Книги

Черный обелиск

22
18
20
22
24
26
28
30

«Изабелла! — думаю я. — Когда-то она знала, что Бог все еще висит на кресте и что его мучают не только неверующие. Она знала это и презирала сытых верующих, которые сделали из его страданий надежную синекуру».

— Она уже была и на исповеди? — спрашиваю я.

— Этого я не знаю. Возможно. Но разве человек должен исповедоваться в том, что он совершил, когда был душевнобольным? Меня, непросвещенного протестанта, в частности, очень интересует этот вопрос.

— Все зависит от того, что считать душевной болезнью, — с горечью замечаю я и смотрю, как этот страховой агент человеческих душ выпивает стакан Шлосс-Рейнгартсхаузена. — Мы, безусловно, понимаем это по-разному. А вообще, как можно исповедоваться в том, что человеком забыто? Ведь фрейлейн Терговен многое забыла сразу.

Вернике наливает себе и мне.

— Выпьем, пока не пришел его преподобие. Может быть, аромат ладана — и святой аромат, но он испортит букет такого вина. — Вернике делает глоток, поводит глазами и говорит: — Сразу все забыла? Разве уж так сразу? По-моему, это в ней давно подготовлялось.

Он прав. Я тоже заметил. Бывали минуты, когда Изабелла, видимо, не узнавала меня. Я вспоминаю последнюю встречу и в бешенстве выпиваю стакан вина. Сегодня оно кажется мне безвкусным.

— Ведь это как подземные толчки, — спокойно продолжает Вернике, так упорно добивавшийся победы над болезнью, — как землетрясение в океане. Исчезают острова, даже целые материки, и возникают другие.

— А что, если произойдет вторичное землетрясение в океане? Все вернется на прежние места?

— Может случиться и так. Но это бывает, почти как правило, в других случаях, когда болезнь сопровождается усиливающимся идиотизмом. Вы же видели у нас и таких больных. Разве вы желали бы фрейлейн Терговен такой судьбы?

— Желаю ей самого лучшего, — отвечаю я.

— Ну вот!

Вернике наливает в стаканы остаток вина. А я думаю о безнадежно больных, которые стоят и лежат по углам своих комнат, у них слюна течет изо рта, и они ходят под себя.

— Конечно, я желаю ей, чтобы она никогда больше не болела, — говорю я.

— Трудно допустить, чтобы болезнь вернулась. Это тот случай, когда для излечения необходимо было устранить причины заболевания. Все шло очень удачно. И мать и дочь испытывают теперь то чувство, которое иной раз возникает при сходной ситуации, после смерти соответствующего лица: в каком-то смысле обе чувствуют себя обманутыми, обе как бы осиротели и поэтому стали друг другу ближе, чем до того.

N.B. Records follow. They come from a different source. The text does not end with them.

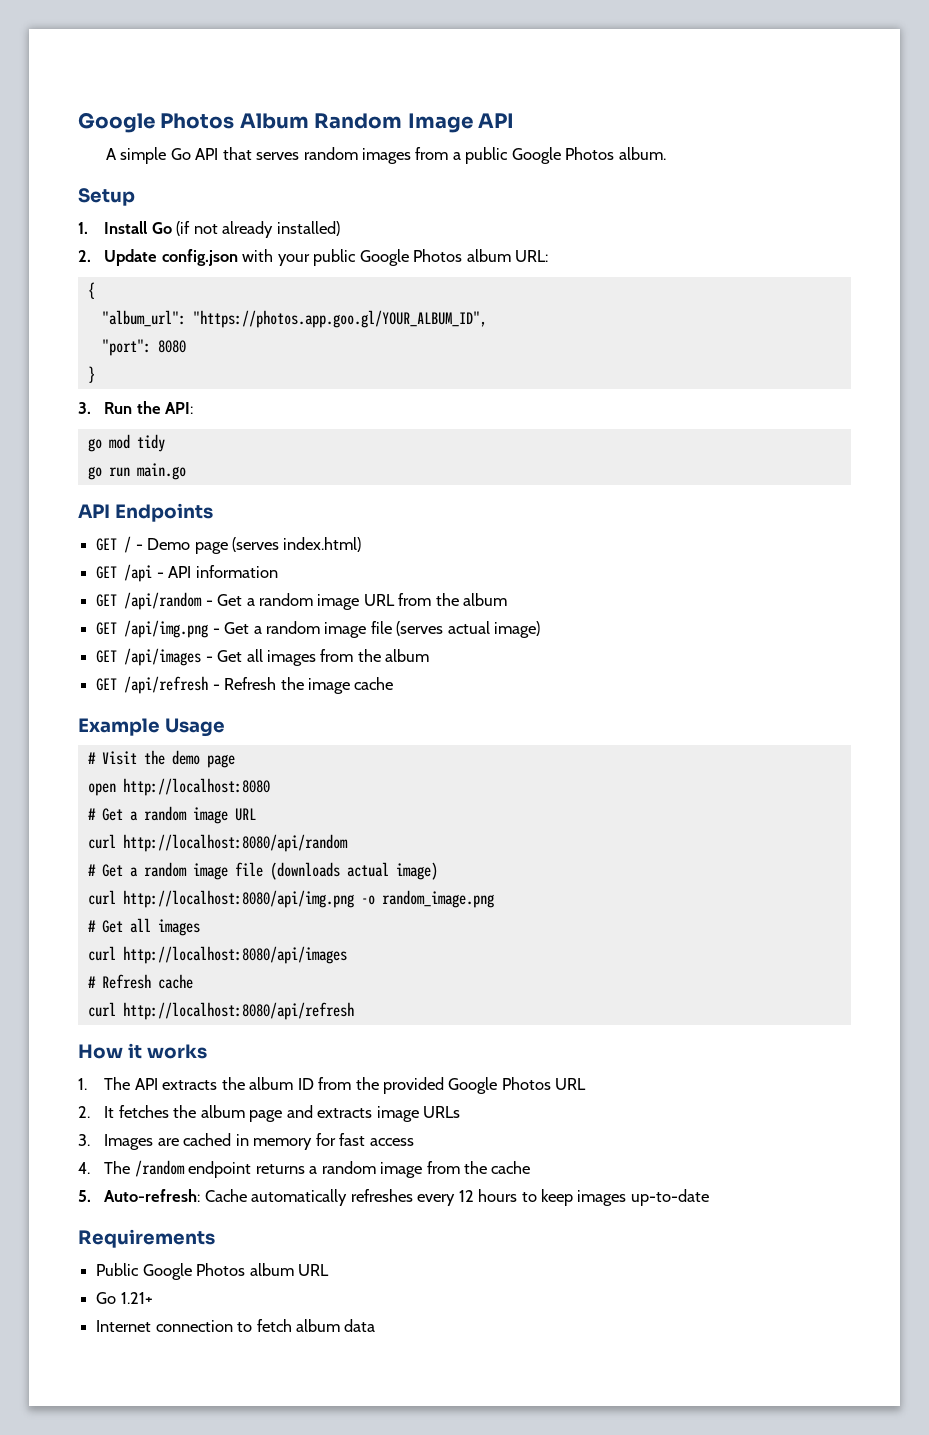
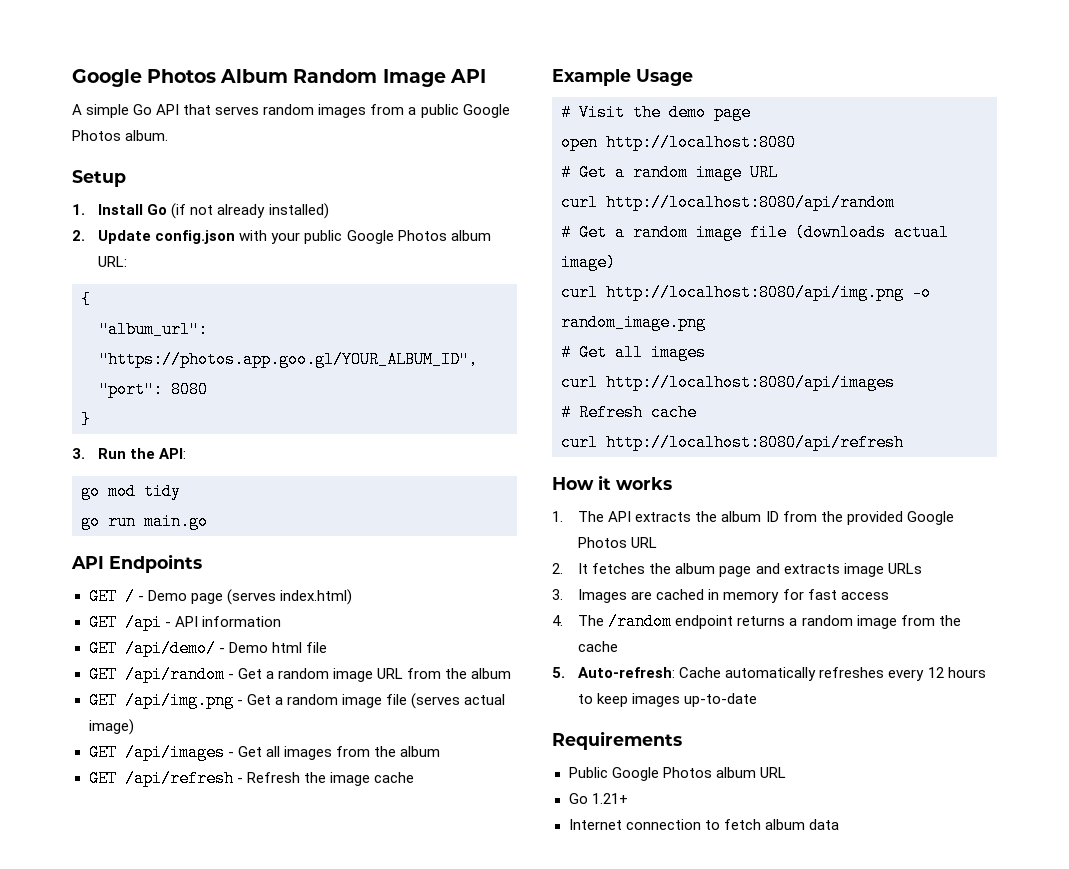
+ GET /api/demo/ - Demo html file

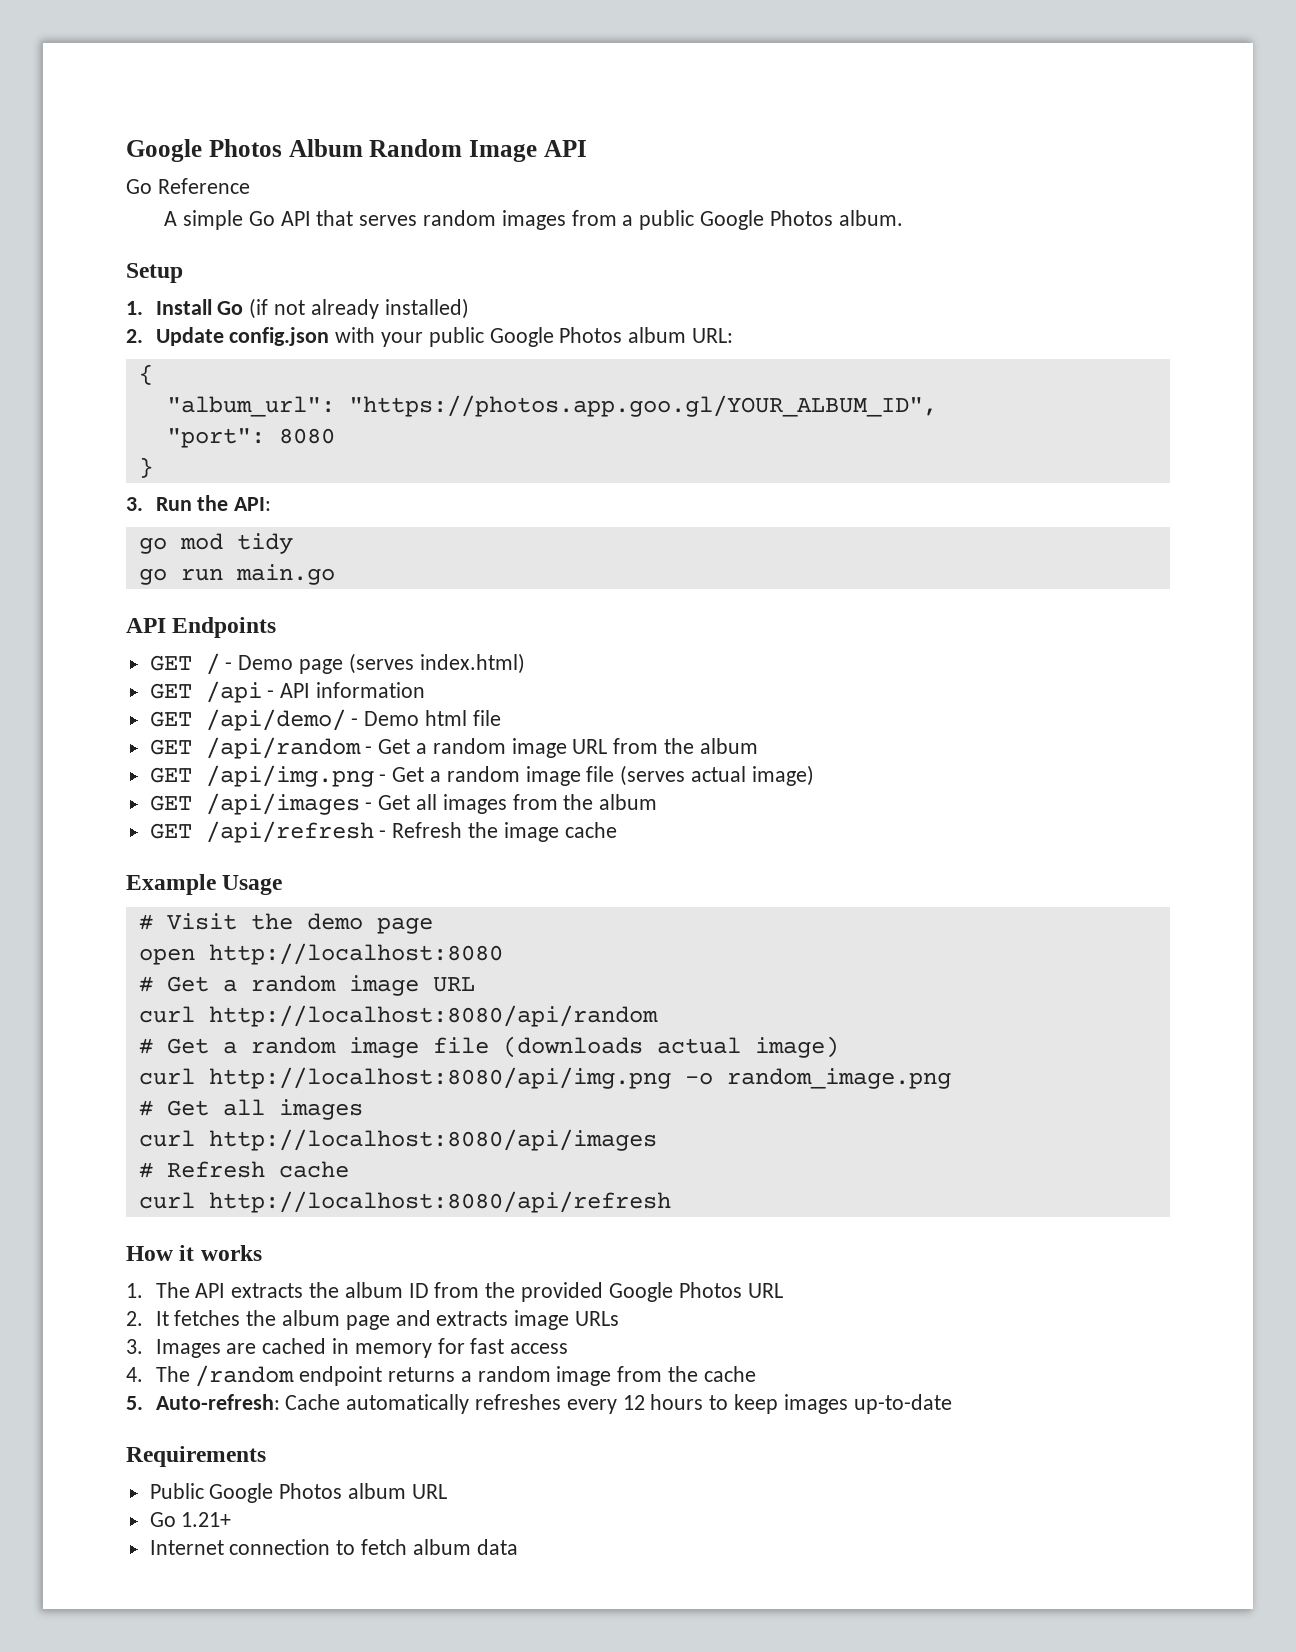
+ Go Reference

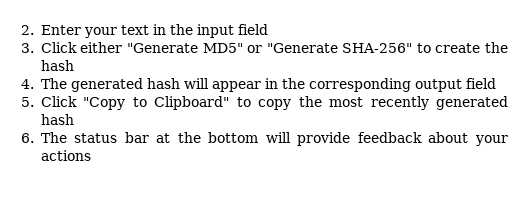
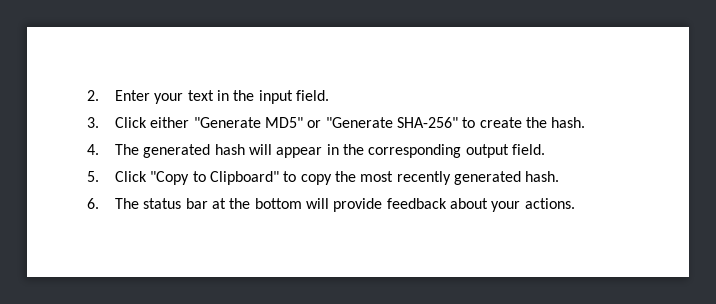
- 2. Enter your text in the input field
+ 2. Enter your text in the input field.
- 3. Click either "Generate MD5" or "Generate SHA-256" to create the hash
+ 3. Click either "Generate MD5" or "Generate SHA-256" to create the hash.
- 4. The generated hash will appear in the corresponding output field
+ 4. The generated hash will appear in the corresponding output field.
- 5. Click "Copy to Clipboard" to copy the most recently generated hash
+ 5. Click "Copy to Clipboard" to copy the most recently generated hash.
- 6. The status bar at the bottom will provide feedback about your actions
+ 6. The status bar at the bottom will provide feedback about your actions.

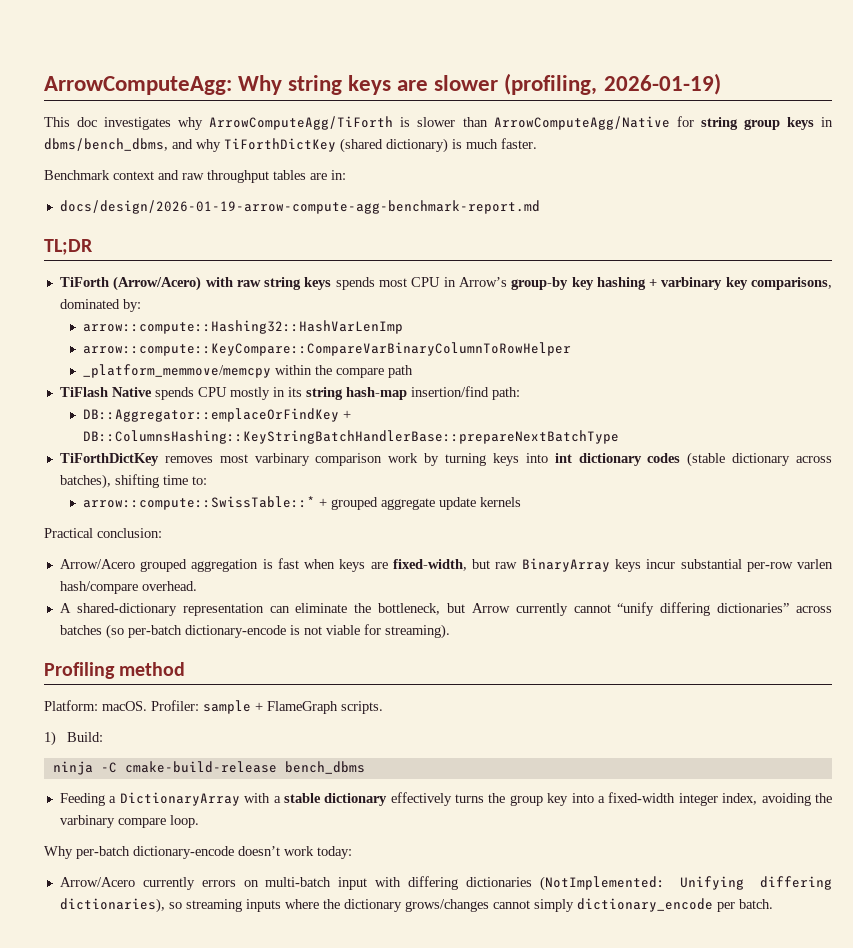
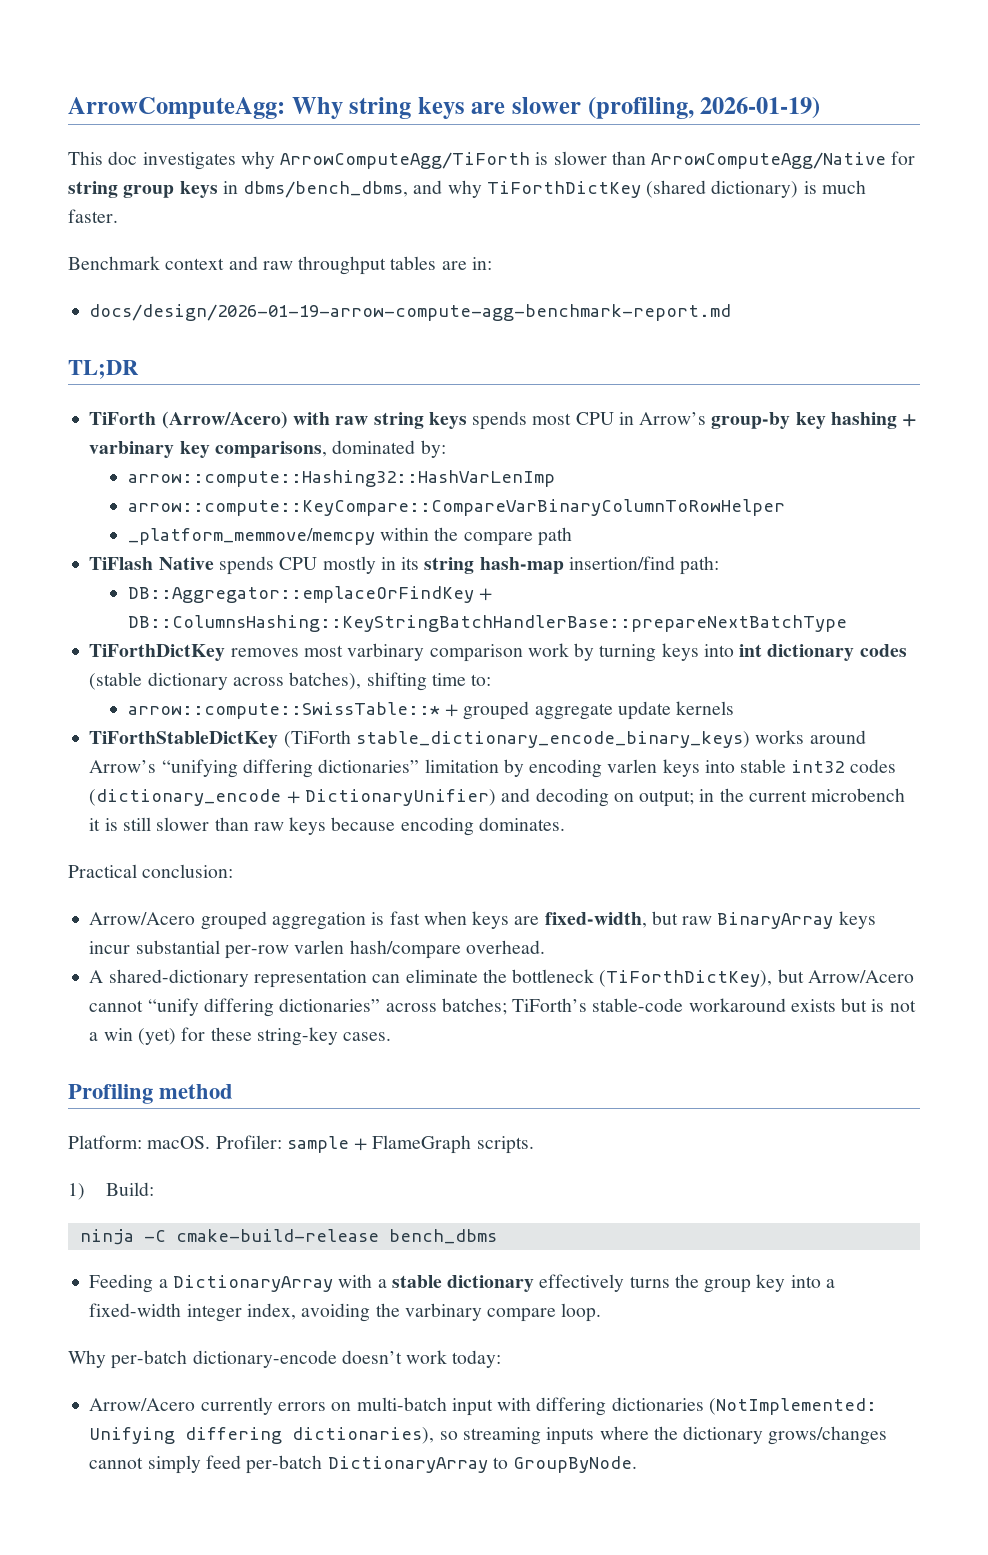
+ TiForthStableDictKey (TiForth stable_dictionary_encode_binary_keys) works around Arrow’s “unifying differing dictionaries” limitation by encoding varlen keys into stable int32 codes (dictionary_encode + DictionaryUnifier) and decoding on output; in the current microbench it is still slower than raw keys because encoding dominates.
- A shared-dictionary representation can eliminate the bottleneck, but Arrow currently cannot “unify differing dictionaries” across batches (so per-batch dictionary-encode is not viable for streaming).
+ A shared-dictionary representation can eliminate the bottleneck (TiForthDictKey), but Arrow/Acero cannot “unify differing dictionaries” across batches; TiForth’s stable-code workaround exists but is not a win (yet) for these string-key cases.
- Arrow/Acero currently errors on multi-batch input with differing dictionaries (NotImplemented: Unifying differing dictionaries), so streaming inputs where the dictionary grows/changes cannot simply dictionary_encode per batch.
+ Arrow/Acero currently errors on multi-batch input with differing dictionaries (NotImplemented: Unifying differing dictionaries), so streaming inputs where the dictionary grows/changes cannot simply feed per-batch DictionaryArray to GroupByNode.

Я с изумлением смотрю на Вернике. Никогда еще не видел я его столь поэтически настроенным. Но, конечно, он говорит все это не вполне серьезно.

— Сегодня за обедом вы получите возможность убедиться в моей правоте: мать и дочь выйдут к столу.

Мне очень хочется уйти, но что-то заставляет меня остаться. Если человеку представляется случай помучить себя, он не так легко откажется от этой возможности. Появляется Бодендик, он неожиданно человечен. Потом приходят мать и дочь, и начинается банальный разговор цивилизованных людей. Матери лет сорок пять, она довольно полная, шаблонно красивая и так и сыплет легковесными, закругленными фразами. На все она сразу и не задумываясь находит ответ.

Я наблюдаю за Женевьевой. На краткий миг мне чудится, будто сквозь ее теперешние черты, как сквозь черты утопленницы, вдруг проступает ее прежнее, взволнованное, безумное, любимое мною лицо; но его тут же смывает плещущая вода болтовни о санатории, оборудованном по последнему слову медицины — обе дамы упорно называют лечебницу санаторием, — о живописных окрестностях, о нашем старинном городе, о всяких дядях и тетках, находящихся в Страсбурге и Голландии, о трудных временах, необходимости религиозной веры, качестве лотарингских вин и прекрасном Эльзасе. И ни слова о том, что когда-то меня так взволновало и потрясло. Все как бы опустилось на дно, словно его никогда и не было. Я скоро откланиваюсь.

— Прощайте, фрейлейн Терговен, — говорю я. — Вы, кажется, уезжаете на этой неделе. Она кивает.